Question
What does it mean that automation of work behaviors?
Quick Answer
Start up deep work communication and shutdown all running on automation.
Start up deep work communication and shutdown all running on automation.
Example: Elena is a senior software architect. Her colleagues describe her output as prolific — she ships more reviewed code, writes more design documents, and contributes more substantive feedback than anyone on her team. They assume she works longer hours. She does not. She works fewer. What she has done is eliminate every decision about how to work so that all of her cognitive resources go into the work itself. Her startup sequence is identical every morning: she arrives at her desk at 8:15, opens the same three applications in the same order, reviews her task board for exactly five minutes, selects the single highest-priority item, sets a visible countdown timer for ninety minutes, puts her phone in a drawer, and begins. She does not check email until 10:00. She does not check Slack until 10:00. When the timer sounds, she stands, walks to the kitchen, fills her water bottle, and returns. At 10:00 she opens a thirty-minute communication window — email, messages, pull request reviews — and processes everything using the same triage rule: respond, delegate, or schedule. At 10:30 the window closes and the second deep work block begins. Her afternoon mirrors the morning with one communication window at 1:00. At 5:15 she runs the same shutdown sequence: she reviews what she completed, writes tomorrow's priority on a sticky note, closes every application, clears her desk, and says — out loud, to herself — "shutdown complete." She has not made a single decision about how to work. Every joule of cognitive effort went into what to build, how to design it, and why it matters. The automation is invisible. The output is not.

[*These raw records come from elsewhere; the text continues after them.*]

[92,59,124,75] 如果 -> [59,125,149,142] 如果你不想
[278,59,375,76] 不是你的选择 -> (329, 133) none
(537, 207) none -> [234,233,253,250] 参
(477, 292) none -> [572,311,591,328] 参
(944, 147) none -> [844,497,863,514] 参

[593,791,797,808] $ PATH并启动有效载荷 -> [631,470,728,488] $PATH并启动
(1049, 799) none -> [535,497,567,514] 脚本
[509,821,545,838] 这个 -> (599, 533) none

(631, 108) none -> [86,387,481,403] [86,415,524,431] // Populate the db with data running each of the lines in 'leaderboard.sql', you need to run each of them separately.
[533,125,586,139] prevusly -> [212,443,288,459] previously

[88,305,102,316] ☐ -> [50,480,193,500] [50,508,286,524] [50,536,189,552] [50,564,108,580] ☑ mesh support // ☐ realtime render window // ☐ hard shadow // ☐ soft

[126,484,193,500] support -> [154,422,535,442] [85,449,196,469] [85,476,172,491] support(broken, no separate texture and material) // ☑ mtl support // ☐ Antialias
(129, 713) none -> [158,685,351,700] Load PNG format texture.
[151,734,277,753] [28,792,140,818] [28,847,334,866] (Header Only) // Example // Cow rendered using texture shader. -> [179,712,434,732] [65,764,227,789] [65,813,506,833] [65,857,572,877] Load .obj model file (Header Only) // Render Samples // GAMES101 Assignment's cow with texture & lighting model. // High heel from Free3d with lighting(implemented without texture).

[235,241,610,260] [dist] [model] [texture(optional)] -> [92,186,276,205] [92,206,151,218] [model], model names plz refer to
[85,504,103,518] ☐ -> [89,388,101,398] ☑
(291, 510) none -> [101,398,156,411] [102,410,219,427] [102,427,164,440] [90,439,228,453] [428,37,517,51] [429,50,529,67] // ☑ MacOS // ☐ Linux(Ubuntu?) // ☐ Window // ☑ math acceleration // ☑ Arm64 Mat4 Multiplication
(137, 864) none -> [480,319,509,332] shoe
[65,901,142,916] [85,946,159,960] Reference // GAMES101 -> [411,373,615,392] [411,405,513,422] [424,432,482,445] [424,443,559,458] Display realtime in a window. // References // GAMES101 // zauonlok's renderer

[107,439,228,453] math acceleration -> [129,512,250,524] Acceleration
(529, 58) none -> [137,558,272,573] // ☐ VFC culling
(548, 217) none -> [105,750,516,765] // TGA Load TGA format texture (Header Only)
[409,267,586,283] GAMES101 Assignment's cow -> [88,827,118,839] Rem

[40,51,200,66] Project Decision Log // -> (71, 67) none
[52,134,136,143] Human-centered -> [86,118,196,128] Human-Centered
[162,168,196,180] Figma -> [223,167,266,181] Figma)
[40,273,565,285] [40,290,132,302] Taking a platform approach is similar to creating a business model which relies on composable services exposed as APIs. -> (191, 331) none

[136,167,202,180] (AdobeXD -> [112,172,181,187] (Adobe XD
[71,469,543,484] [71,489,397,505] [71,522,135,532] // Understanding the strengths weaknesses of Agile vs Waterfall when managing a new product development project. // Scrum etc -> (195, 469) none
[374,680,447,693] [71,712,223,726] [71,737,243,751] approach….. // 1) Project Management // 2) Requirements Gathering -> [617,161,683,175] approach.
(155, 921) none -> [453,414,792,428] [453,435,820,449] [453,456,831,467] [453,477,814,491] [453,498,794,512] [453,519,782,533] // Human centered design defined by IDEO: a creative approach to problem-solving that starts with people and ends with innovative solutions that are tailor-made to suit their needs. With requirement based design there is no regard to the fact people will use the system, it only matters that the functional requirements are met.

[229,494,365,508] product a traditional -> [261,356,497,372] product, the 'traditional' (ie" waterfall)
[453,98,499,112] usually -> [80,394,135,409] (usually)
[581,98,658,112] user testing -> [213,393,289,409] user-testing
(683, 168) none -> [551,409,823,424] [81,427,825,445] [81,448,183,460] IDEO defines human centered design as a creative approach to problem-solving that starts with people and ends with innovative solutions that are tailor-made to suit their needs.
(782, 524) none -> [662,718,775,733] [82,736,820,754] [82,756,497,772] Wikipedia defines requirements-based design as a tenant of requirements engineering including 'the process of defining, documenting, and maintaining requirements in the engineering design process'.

Try this: Map your current workday by logging every transition, decision, and interruption for one full working day. Set a repeating timer for every thirty minutes; when it fires, write down what you are doing, what triggered the shift to that activity, and whether you consciously chose it or drifted into it. At the end of the day, sort your log into four categories: startup behaviors (how you began work), deep work behaviors (focused production), communication behaviors (email, messaging, meetings), and shutdown behaviors (how you ended). For each category, identify the points where you spent cognitive effort deciding how to work rather than doing the work. Now design one automated protocol for the category with the most wasted decision energy: write the exact sequence of actions, the trigger that initiates it, the duration, and the rule that governs the transition to the next activity. Run that protocol for five consecutive workdays, noting where it holds and where it breaks.